Using the listing that follows, return every line with the word "odsetek".

※

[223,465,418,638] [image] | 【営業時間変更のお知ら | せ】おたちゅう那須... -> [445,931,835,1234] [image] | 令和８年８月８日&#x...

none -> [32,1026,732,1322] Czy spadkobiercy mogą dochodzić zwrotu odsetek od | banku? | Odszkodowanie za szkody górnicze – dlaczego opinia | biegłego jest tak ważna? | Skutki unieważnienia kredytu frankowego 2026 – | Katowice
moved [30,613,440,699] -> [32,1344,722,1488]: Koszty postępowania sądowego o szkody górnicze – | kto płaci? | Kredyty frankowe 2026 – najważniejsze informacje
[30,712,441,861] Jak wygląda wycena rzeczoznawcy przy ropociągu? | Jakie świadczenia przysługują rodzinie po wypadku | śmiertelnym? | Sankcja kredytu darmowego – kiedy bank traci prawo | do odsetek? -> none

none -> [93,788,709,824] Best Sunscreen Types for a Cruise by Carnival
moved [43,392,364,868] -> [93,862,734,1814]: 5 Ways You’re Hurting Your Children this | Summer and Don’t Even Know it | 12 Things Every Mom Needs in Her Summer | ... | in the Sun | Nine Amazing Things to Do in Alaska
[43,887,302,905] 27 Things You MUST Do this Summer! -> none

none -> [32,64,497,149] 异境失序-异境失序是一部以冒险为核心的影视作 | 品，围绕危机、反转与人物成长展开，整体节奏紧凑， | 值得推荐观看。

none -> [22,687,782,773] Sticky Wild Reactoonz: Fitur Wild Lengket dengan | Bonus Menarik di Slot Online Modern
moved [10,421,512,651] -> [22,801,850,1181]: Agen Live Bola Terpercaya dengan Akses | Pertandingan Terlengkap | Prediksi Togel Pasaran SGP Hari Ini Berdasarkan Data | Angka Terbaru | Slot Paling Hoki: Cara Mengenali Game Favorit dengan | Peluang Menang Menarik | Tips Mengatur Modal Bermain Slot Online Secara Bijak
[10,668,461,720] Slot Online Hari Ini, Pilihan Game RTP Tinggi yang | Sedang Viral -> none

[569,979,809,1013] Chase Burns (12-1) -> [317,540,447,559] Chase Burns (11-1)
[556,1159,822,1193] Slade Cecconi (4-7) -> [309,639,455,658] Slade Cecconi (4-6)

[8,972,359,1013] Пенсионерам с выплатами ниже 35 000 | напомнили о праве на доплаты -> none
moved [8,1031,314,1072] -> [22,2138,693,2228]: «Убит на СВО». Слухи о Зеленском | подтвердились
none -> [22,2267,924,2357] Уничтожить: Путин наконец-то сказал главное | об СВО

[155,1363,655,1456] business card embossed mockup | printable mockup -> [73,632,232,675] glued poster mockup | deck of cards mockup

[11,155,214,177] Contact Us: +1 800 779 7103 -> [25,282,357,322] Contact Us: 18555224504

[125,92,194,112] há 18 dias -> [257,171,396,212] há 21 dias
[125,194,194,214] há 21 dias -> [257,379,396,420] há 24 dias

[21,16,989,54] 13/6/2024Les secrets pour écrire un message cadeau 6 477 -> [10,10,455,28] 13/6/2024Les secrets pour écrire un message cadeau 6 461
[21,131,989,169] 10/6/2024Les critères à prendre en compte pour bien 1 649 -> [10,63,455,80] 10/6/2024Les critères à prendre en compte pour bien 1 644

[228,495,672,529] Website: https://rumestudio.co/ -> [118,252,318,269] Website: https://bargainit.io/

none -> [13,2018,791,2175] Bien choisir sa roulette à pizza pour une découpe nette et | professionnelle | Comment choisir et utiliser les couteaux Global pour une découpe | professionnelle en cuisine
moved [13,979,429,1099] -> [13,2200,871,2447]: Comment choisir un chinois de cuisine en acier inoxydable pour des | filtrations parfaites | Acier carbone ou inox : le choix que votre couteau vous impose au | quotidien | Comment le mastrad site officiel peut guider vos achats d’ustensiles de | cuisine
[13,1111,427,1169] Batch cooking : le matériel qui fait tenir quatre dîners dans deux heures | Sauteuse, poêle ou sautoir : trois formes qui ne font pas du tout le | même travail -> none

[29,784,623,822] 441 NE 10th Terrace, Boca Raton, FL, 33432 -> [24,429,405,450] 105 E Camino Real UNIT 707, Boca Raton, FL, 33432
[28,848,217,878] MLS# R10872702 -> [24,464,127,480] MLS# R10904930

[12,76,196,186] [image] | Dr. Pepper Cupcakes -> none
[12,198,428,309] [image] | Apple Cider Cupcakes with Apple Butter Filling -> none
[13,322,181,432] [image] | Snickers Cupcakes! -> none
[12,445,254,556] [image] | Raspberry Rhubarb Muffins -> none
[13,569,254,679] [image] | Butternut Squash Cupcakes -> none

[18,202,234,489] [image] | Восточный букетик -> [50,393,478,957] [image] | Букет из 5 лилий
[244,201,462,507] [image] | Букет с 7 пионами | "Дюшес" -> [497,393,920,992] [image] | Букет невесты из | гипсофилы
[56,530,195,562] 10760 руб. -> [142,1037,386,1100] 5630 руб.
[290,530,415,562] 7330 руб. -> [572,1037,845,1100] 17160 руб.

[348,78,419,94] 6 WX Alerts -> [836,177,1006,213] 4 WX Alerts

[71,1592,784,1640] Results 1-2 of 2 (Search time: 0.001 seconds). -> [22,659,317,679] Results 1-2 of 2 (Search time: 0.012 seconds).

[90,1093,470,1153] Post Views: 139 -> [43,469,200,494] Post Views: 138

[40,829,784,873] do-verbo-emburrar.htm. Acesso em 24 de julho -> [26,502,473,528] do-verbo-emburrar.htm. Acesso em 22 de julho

※

:: Your solution ::
none -> [32,1026,732,1322] Czy spadkobiercy mogą dochodzić zwrotu odsetek od | banku? | Odszkodowanie za szkody górnicze – dlaczego opinia | biegłego jest tak ważna? | Skutki unieważnienia kredytu frankowego 2026 – | Katowice
[30,712,441,861] Jak wygląda wycena rzeczoznawcy przy ropociągu? | Jakie świadczenia przysługują rodzinie po wypadku | śmiertelnym? | Sankcja kredytu darmowego – kiedy bank traci prawo | do odsetek? -> none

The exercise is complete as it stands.